Exercise aim: Repeat the records below word for word and omit each image.

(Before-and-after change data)

[Start of section]

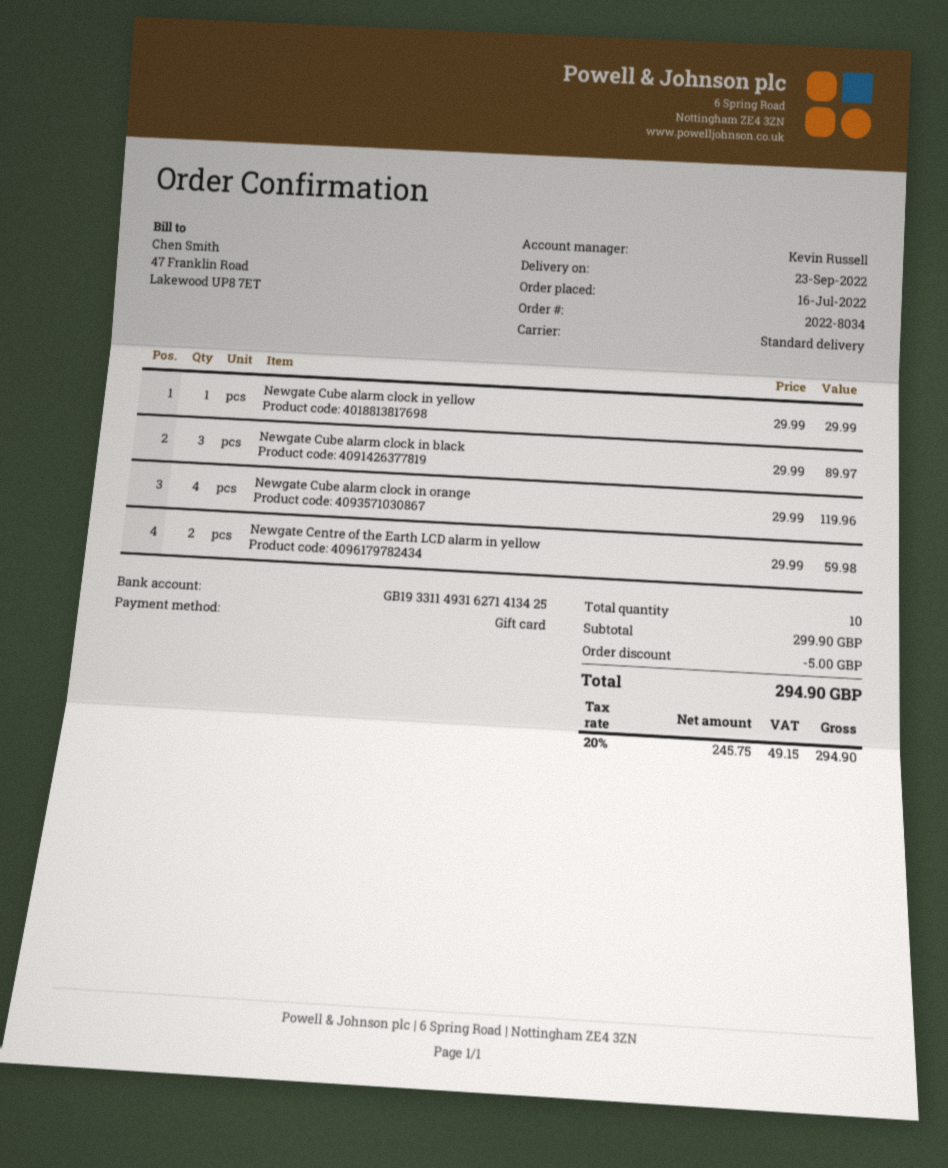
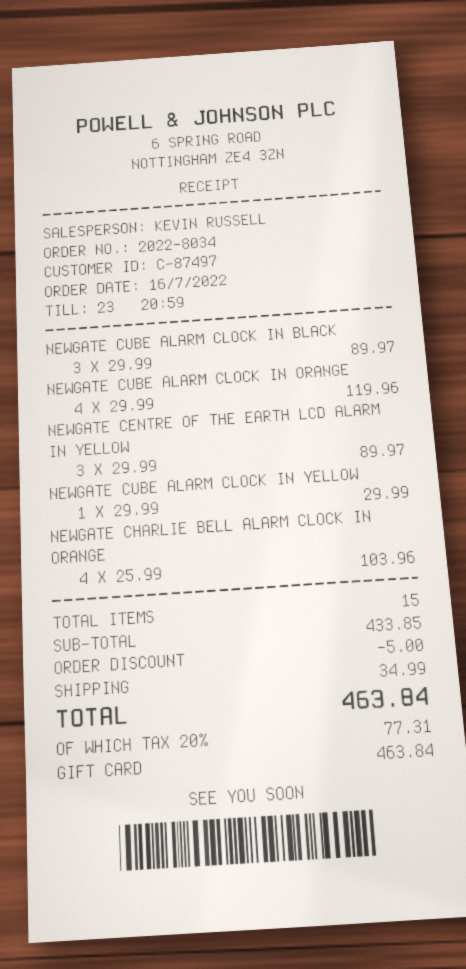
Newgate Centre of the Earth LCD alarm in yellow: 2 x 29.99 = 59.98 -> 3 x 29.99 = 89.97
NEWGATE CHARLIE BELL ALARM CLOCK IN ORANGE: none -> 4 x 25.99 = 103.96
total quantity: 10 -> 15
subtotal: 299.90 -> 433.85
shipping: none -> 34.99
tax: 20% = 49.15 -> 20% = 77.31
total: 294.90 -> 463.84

[End of section]

Task output:
Newgate Centre of the Earth LCD alarm in yellow: 2 x 29.99 = 59.98 -> 3 x 29.99 = 89.97
NEWGATE CHARLIE BELL ALARM CLOCK IN ORANGE: none -> 4 x 25.99 = 103.96
total quantity: 10 -> 15
subtotal: 299.90 -> 433.85
shipping: none -> 34.99
tax: 20% = 49.15 -> 20% = 77.31
total: 294.90 -> 463.84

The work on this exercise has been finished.